肝功检查要等三个小时才能出结果,晏司臣于是在平板上找了几段相声放给郦母听。郦母已经能看清近距离范围内的东西,并且还在持续恢复,电子产品伤眼,晏司臣把控得很严,不敢让郦母过多接触。
化验室外的等候区域很安静,人也不多,晏司臣和郦母坐在最后一排长椅上,郦母闭目养神,晏司臣无所事事,随手给霍止发了几条消息,过了一会儿,霍止回了一句:“哪儿呢?”语音通话随即打了过来。
作者有话说:
文学是自由的,各位。别放弃希望。
第五十八章
因为郦母在身边,晏司臣没敢接,只肯打字告诉霍止还在医院等结果。霍止回了一串省略号,再一次尝试说服晏司臣将郦母的病例转到他认识的一家私立医院,晏司臣也再一次表示这个提议不合适,理由是私立医院很贵,没办法像市医院一样用医保来解释为什么绝大部分费用都无需承担,霍止却不甘心地说:“让蒋处解释就好了啊,像上次一样。”
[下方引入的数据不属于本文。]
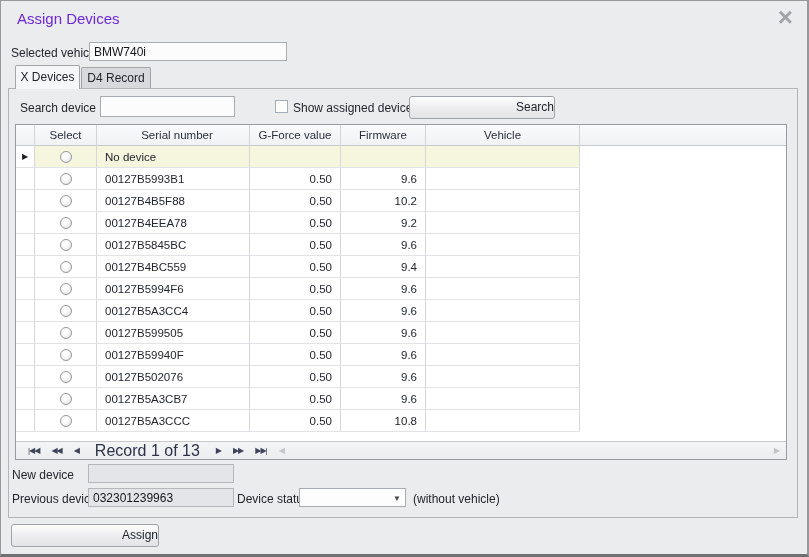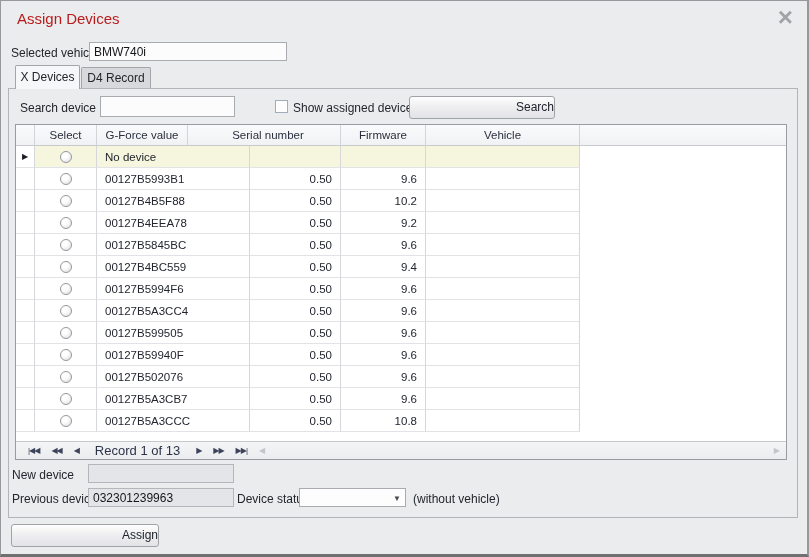--- a/index.html
+++ b/index.html
@@ -9,7 +9,7 @@
     background:#ebecee; border:1px solid #97989c; border-right-width:2px;
     border-bottom:3px solid #6e7072; }
   
-  .title { position:absolute; left:16px; top:9px; font-size:15px; color:#b91c1c; }
+  .title { position:absolute; left:16px; top:9px; font-size:15px; color:#6d28d9; }
   .close { position:absolute; right:14px; top:2px; font-size:26px; font-weight:bold;
     color:#a2a3a7; cursor:pointer; line-height:28px; }
   

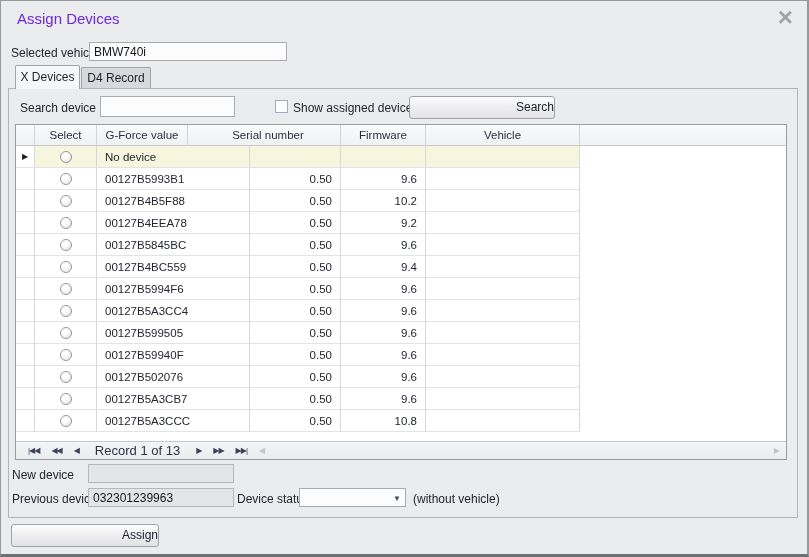--- a/index.html
+++ b/index.html
@@ -113,8 +113,8 @@
       <div class="grow hrow">
         <div class="cell hcell c-ind"></div>
         <div class="cell hcell c-sel">Select</div>
+        <div class="cell hcell c-ser">Serial number</div>
         <div class="cell hcell c-gf" style="justify-content:center; padding:0;">G-Force value</div>
-        <div class="cell hcell c-ser">Serial number</div>
         <div class="cell hcell c-fw" style="justify-content:center; padding:0;">Firmware</div>
         <div class="cell hcell c-veh" style="justify-content:center; padding:0;">Vehicle</div>
         <div class="cell c-tr"></div>

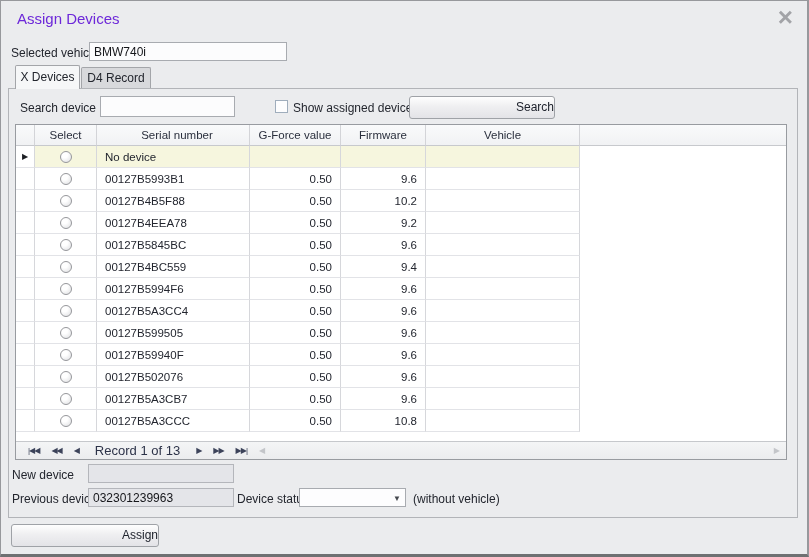--- a/index.html
+++ b/index.html
@@ -68,7 +68,7 @@
     border-top:1px solid #c6c8cc; display:flex; align-items:center; font-size:11px;
     color:#2c3248; padding-left:6px; position:relative; }
   .nbtn { font-size:8px; letter-spacing:-1px; color:#3c435a; margin:0 6px; cursor:pointer; }
-  .nav-text { margin:0 10px; font-size:13px; color:#2c3248; }
+  .nav-text { margin:0 10px; font-size:16px; color:#2c3248; }
   .ndis { color:#c3c5c9; font-size:8px; margin:0 6px; }
   .nscroll-r { position:absolute; right:6px; color:#c3c5c9; font-size:8px; cursor:pointer; }
   

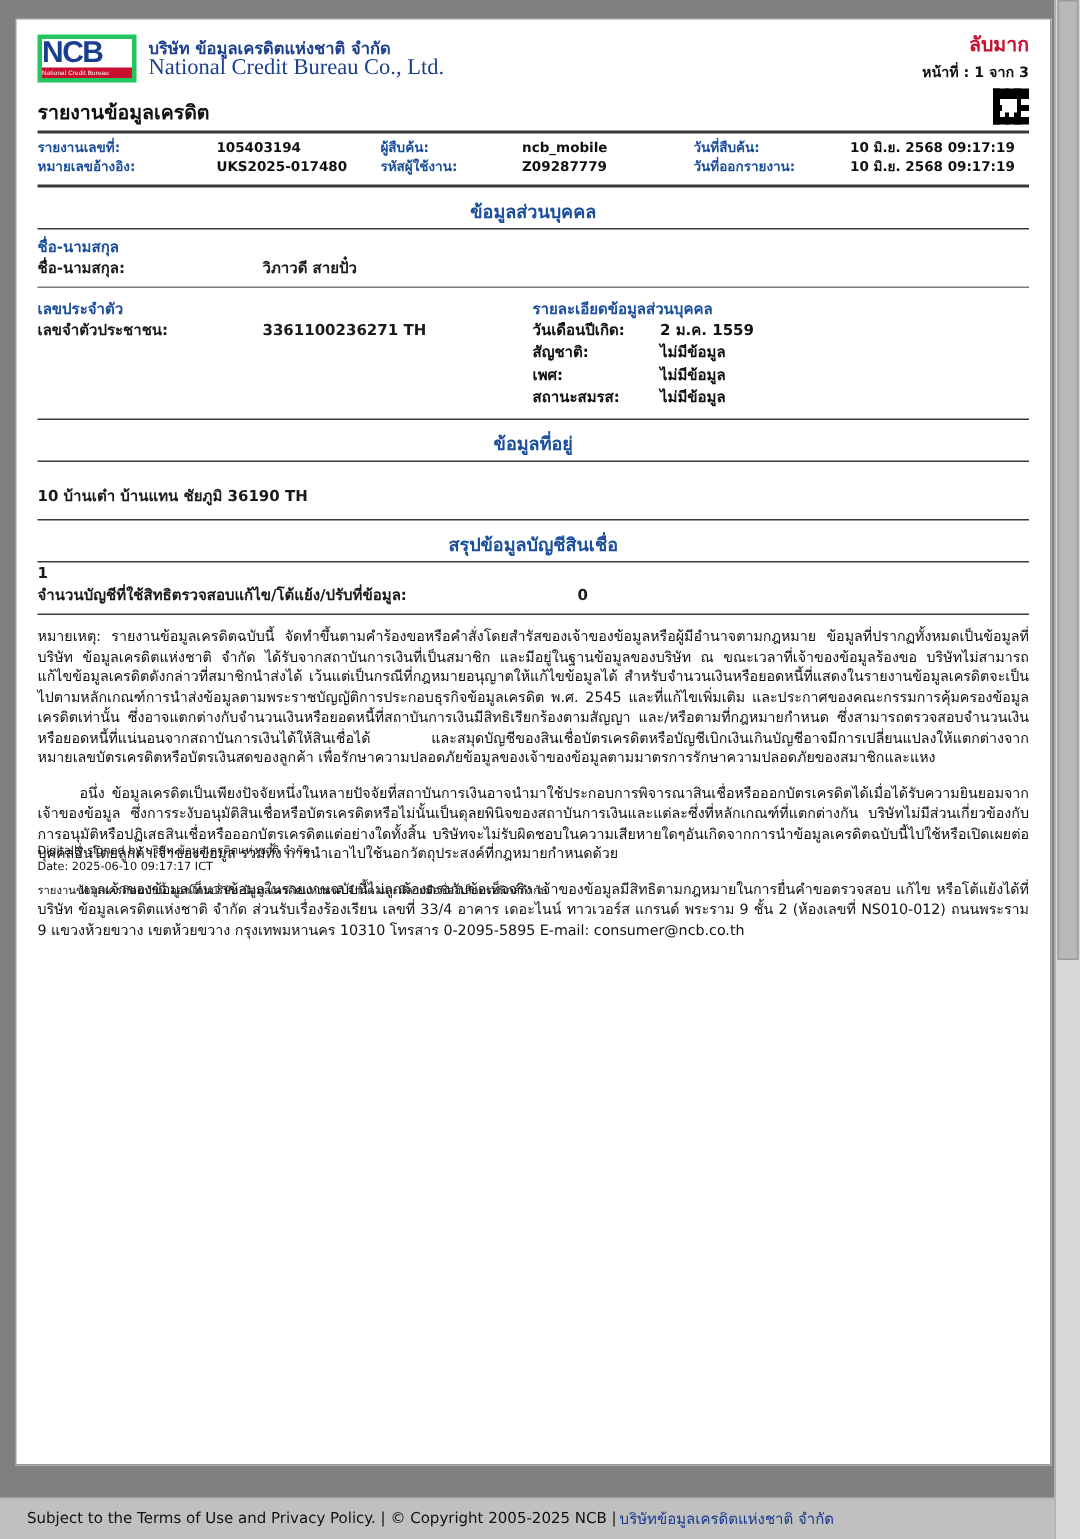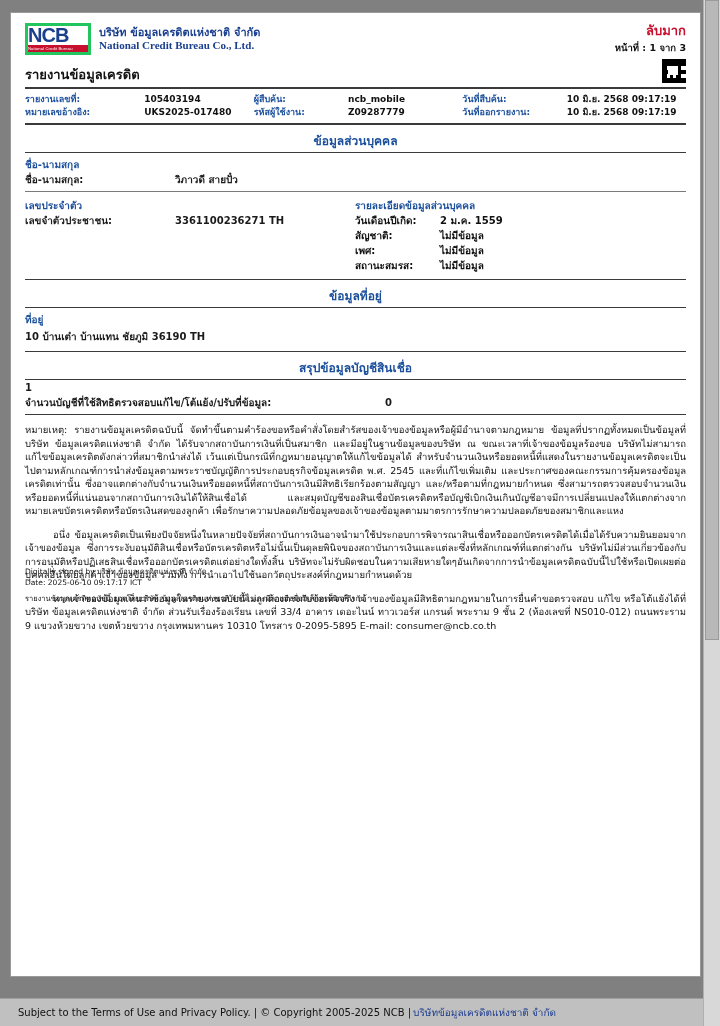--- a/index.html
+++ b/index.html
@@ -104,9 +104,9 @@
     line-height: 13px;
   }
   .co-name .en {
-    font-size: 11px;
+    font-size: 15px;
     color: #1a3f8f;
-    font-weight: bold;
+    font-weight: normal;
     line-height: 13px;
     font-family: "Liberation Serif", serif;
   }

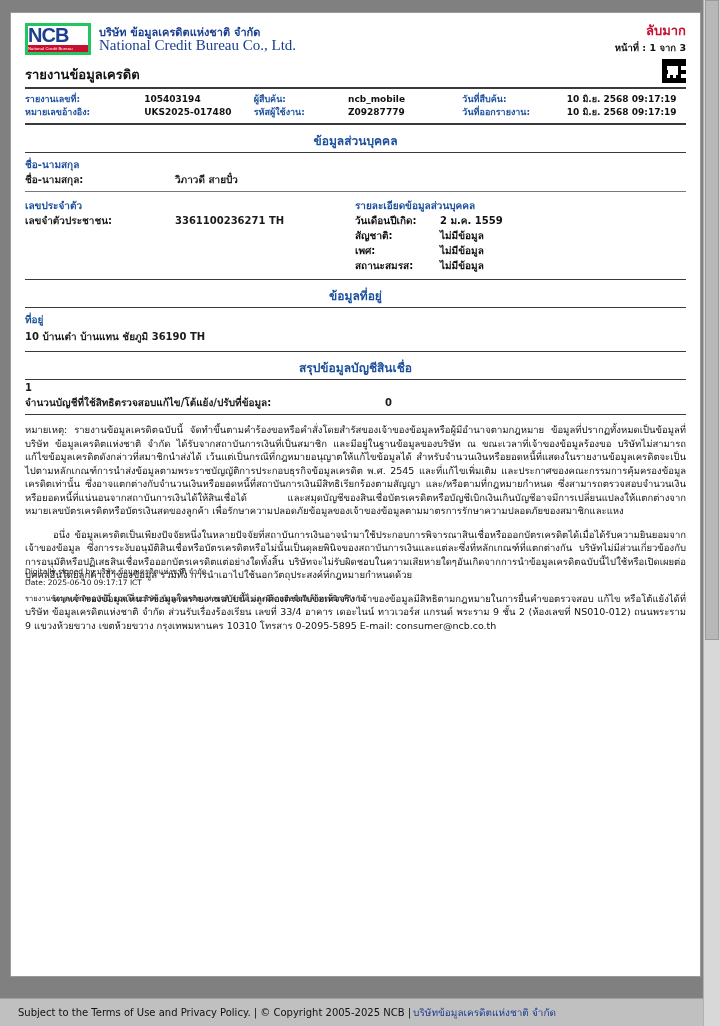--- a/index.html
+++ b/index.html
@@ -330,7 +330,6 @@
     <div class="rule" style="margin-top:6px;"></div>
     <div class="section-title">ข้อมูลที่อยู่</div>
     <div class="rule"></div>
-    <div class="blue-head">ที่อยู่</div>
     <div class="addr">10 บ้านเต๋า บ้านแทน ชัยภูมิ 36190 TH</div>
     <div class="rule" style="margin-top:6px;"></div>
 

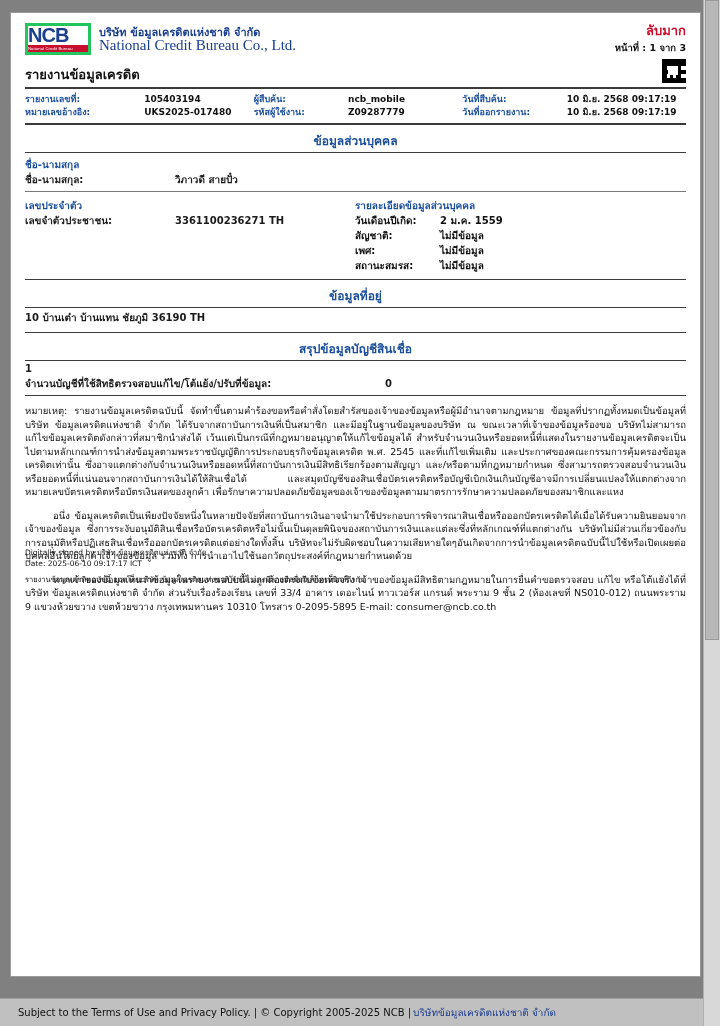--- a/index.html
+++ b/index.html
@@ -203,7 +203,7 @@
   .rrow .k { width: 85px; font-weight: bold; color: #111; }
   .rrow .v { font-weight: bold; color: #111; }
 
-  .addr { font-size: 10px; font-weight: bold; line-height: 16px; margin-top: 2px; }
+  .addr { font-size: 10px; font-weight: bold; line-height: 16px; margin-top: 16px; }
 
   .sum-row { display: flex; font-size: 10px; line-height: 15px; }
   .sum-row .k { width: 360px; font-weight: bold; }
郦母的眼睛做手术时,蒋东林以悍狼内部抚恤体制为由替郦父交了手术费,言语间的随意与笃定连晏司臣都骗了过去。霍止被严令禁止出现在郦家人面前,金钱似乎成了他仅能提供帮助的方式。锦绣河山的房子也好,郦母的治病费用也罢,都是霍止借着悍狼的名义向郦家施以援手,如果追溯得再久远一点,拆迁城西居民区也是霍止最先准备付诸行动,目的与盛楚一致。